◆ The problem
Return the line that contains "Abus Helmet Hyban 2.0 Polar" plus every line after it to the end of the entries below, exactly as given, and stop there.

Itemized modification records
►

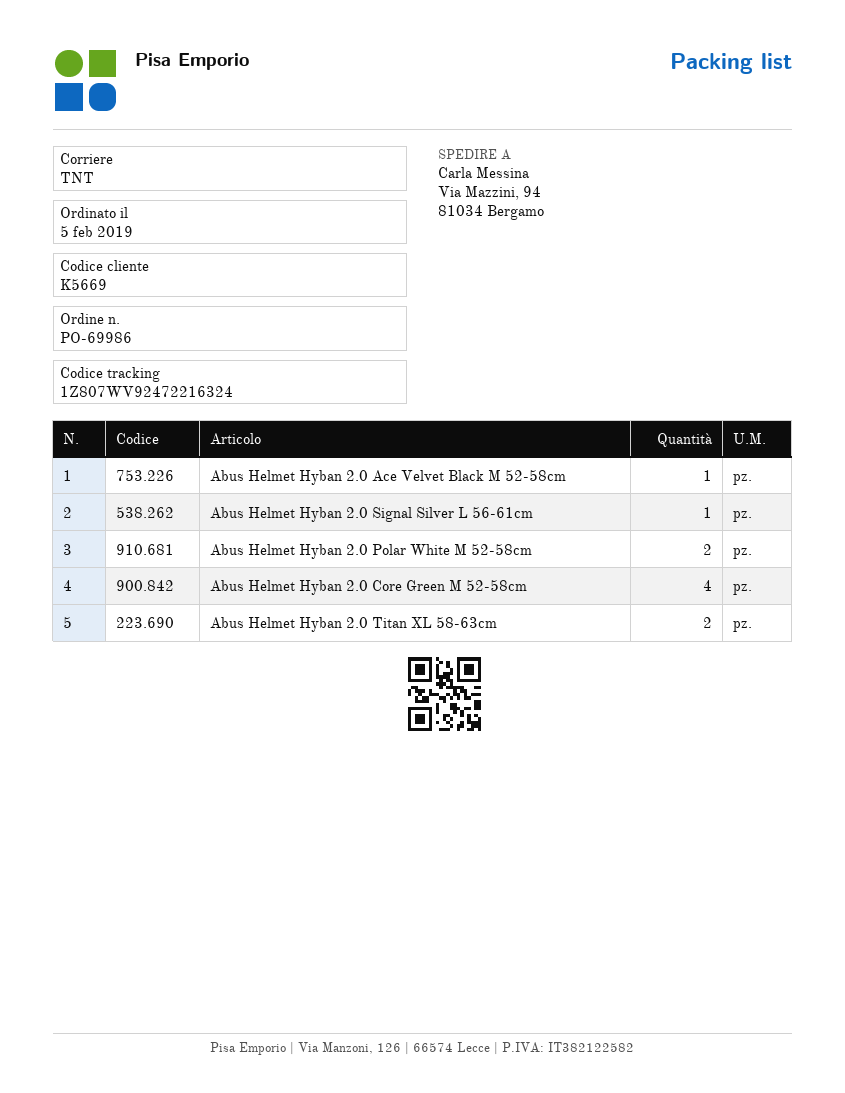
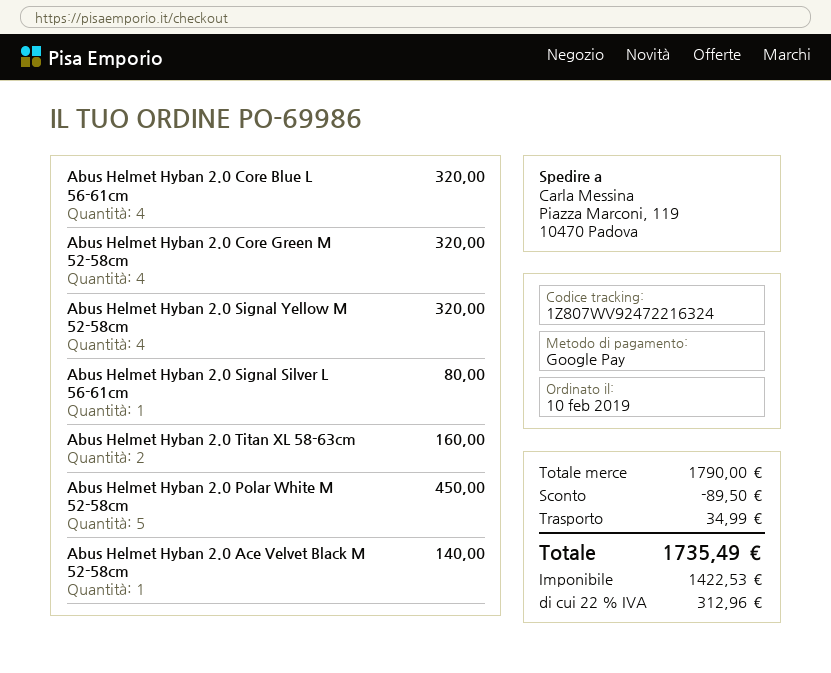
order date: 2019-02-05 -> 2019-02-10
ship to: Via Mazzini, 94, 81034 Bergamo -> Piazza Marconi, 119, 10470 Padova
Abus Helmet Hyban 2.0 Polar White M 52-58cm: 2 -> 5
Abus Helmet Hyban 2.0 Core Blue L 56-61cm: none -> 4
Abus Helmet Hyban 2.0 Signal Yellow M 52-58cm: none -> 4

◄

◆ Answer space
Abus Helmet Hyban 2.0 Polar White M 52-58cm: 2 -> 5
Abus Helmet Hyban 2.0 Core Blue L 56-61cm: none -> 4
Abus Helmet Hyban 2.0 Signal Yellow M 52-58cm: none -> 4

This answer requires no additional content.